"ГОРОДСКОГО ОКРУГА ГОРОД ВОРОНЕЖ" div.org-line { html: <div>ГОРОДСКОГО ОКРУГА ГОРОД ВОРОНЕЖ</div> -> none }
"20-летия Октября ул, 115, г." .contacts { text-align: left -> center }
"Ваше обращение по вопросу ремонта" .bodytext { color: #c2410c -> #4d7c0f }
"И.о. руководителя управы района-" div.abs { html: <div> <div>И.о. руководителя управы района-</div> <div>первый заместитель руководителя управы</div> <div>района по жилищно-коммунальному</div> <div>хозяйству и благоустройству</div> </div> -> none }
==
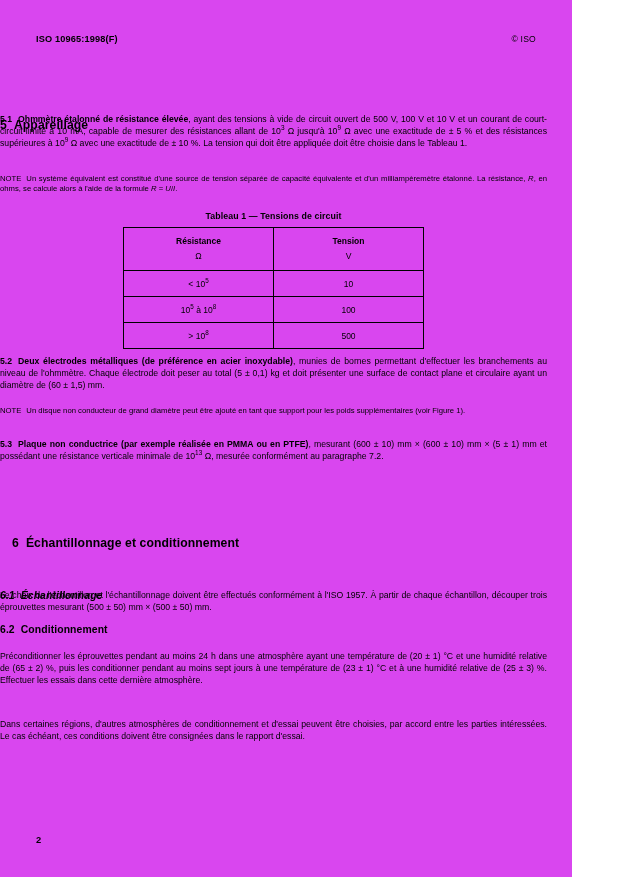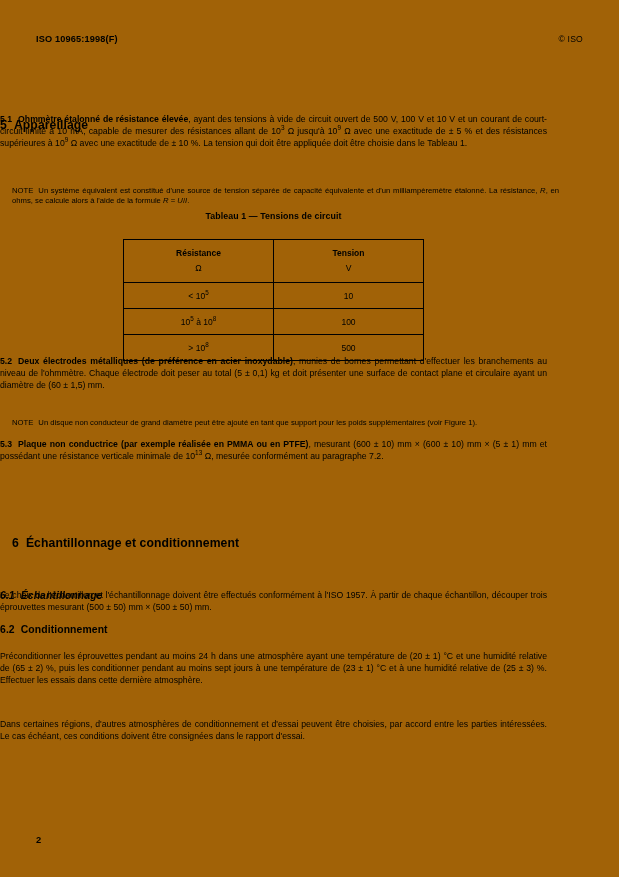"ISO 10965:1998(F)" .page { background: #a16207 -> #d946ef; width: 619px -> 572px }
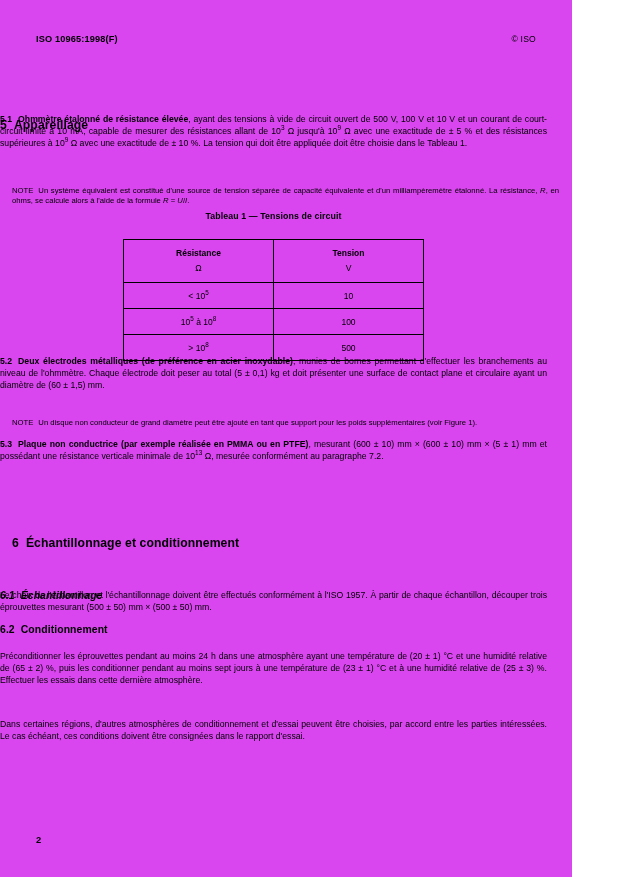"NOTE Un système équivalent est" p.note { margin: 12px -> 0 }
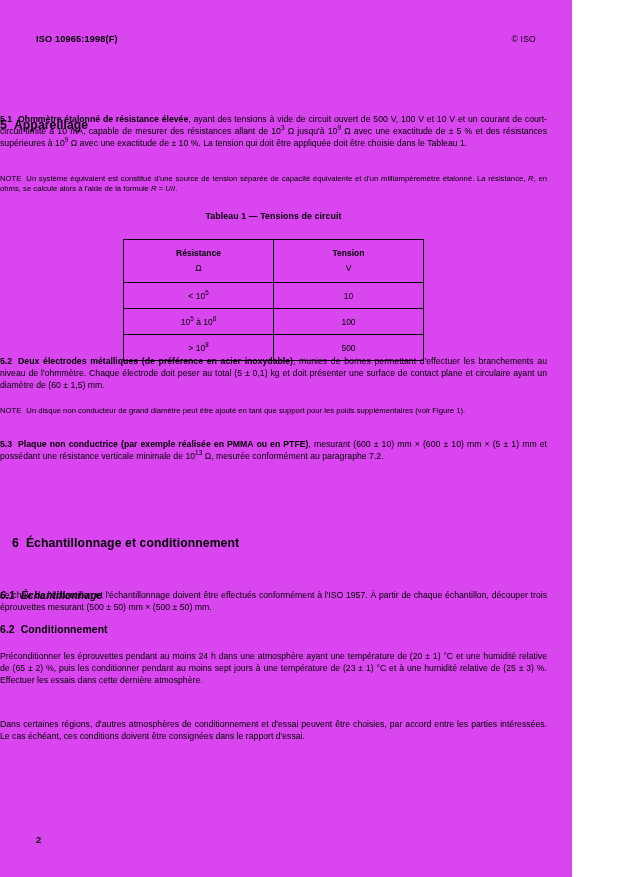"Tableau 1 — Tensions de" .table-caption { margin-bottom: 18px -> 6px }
...
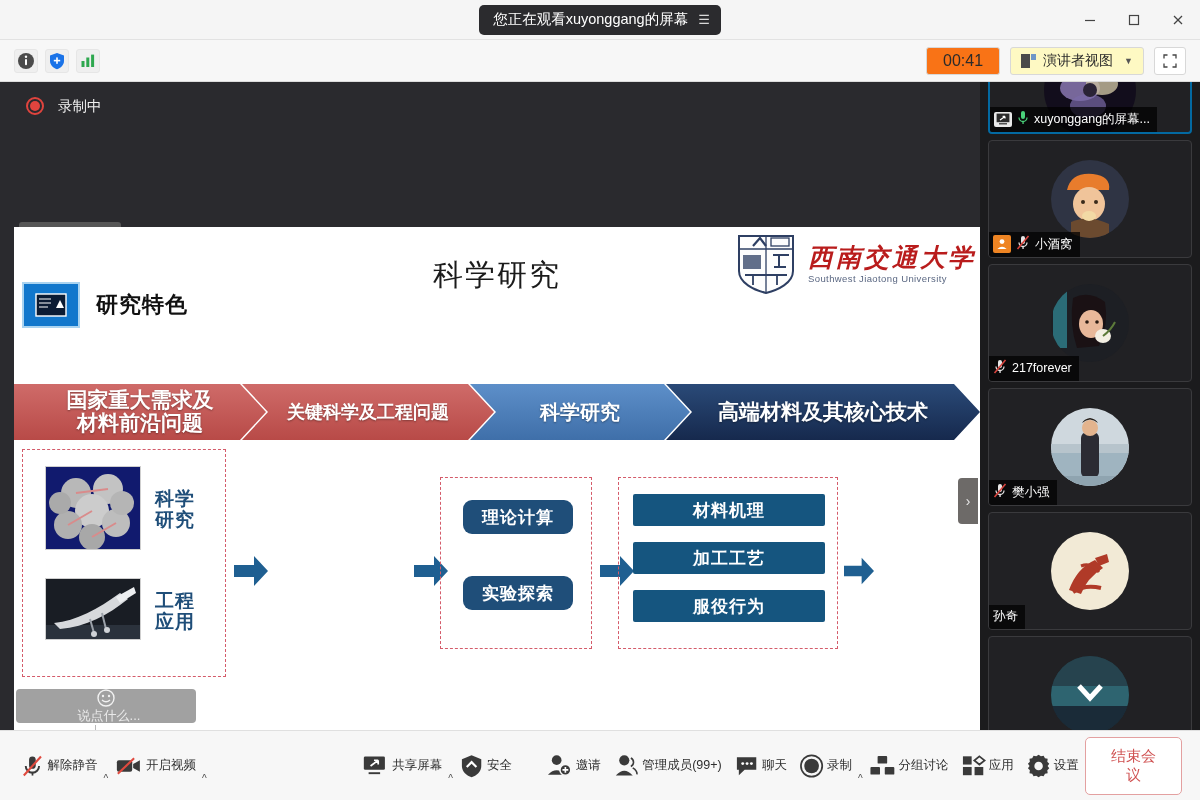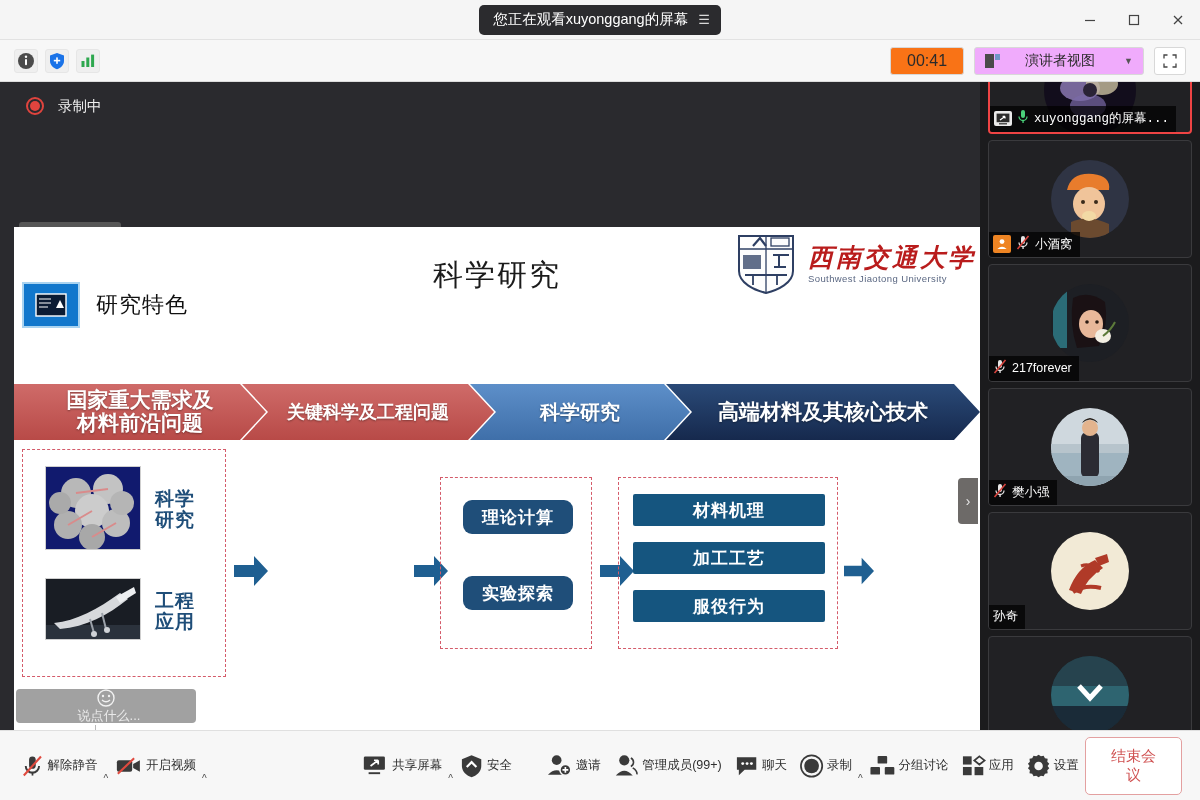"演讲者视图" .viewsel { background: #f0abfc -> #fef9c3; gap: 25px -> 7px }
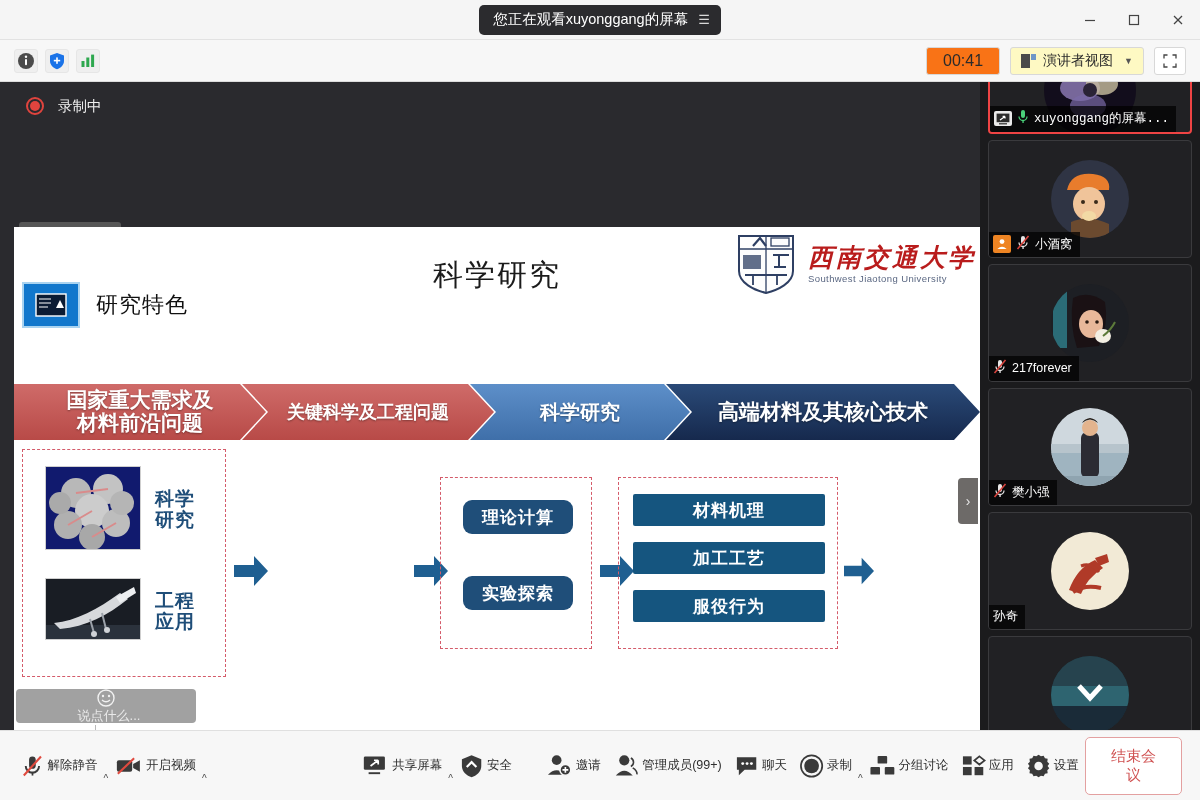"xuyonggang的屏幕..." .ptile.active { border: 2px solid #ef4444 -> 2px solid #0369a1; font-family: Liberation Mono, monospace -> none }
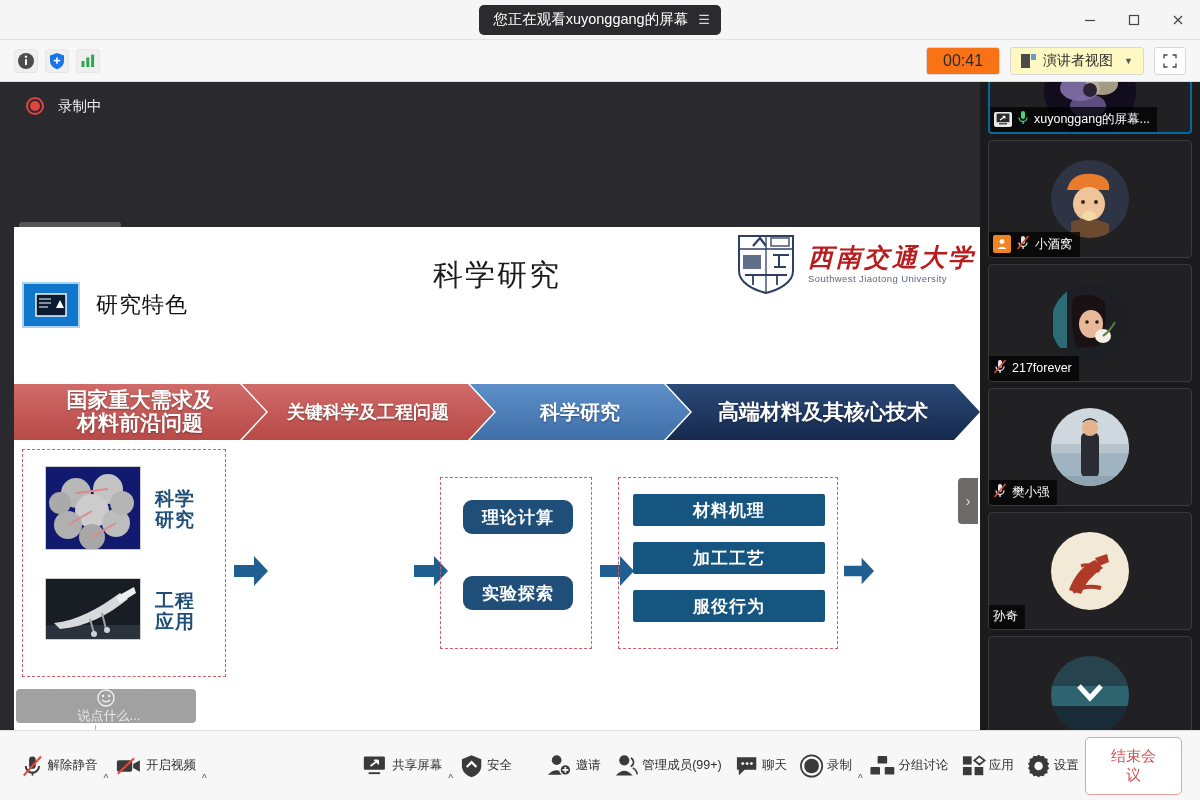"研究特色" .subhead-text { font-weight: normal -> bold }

# WORK REQUIRED:
Where the listing above has a line with "html: <div>ГОРОДСКОГО ОКРУГА", start there, and output every line exactly through the line with "обращение по вопросу", which is also included.

# ANSWER BOX:
"ГОРОДСКОГО ОКРУГА ГОРОД ВОРОНЕЖ" div.org-line { html: <div>ГОРОДСКОГО ОКРУГА ГОРОД ВОРОНЕЖ</div> -> none }
"20-летия Октября ул, 115, г." .contacts { text-align: left -> center }
"Ваше обращение по вопросу ремонта" .bodytext { color: #c2410c -> #4d7c0f }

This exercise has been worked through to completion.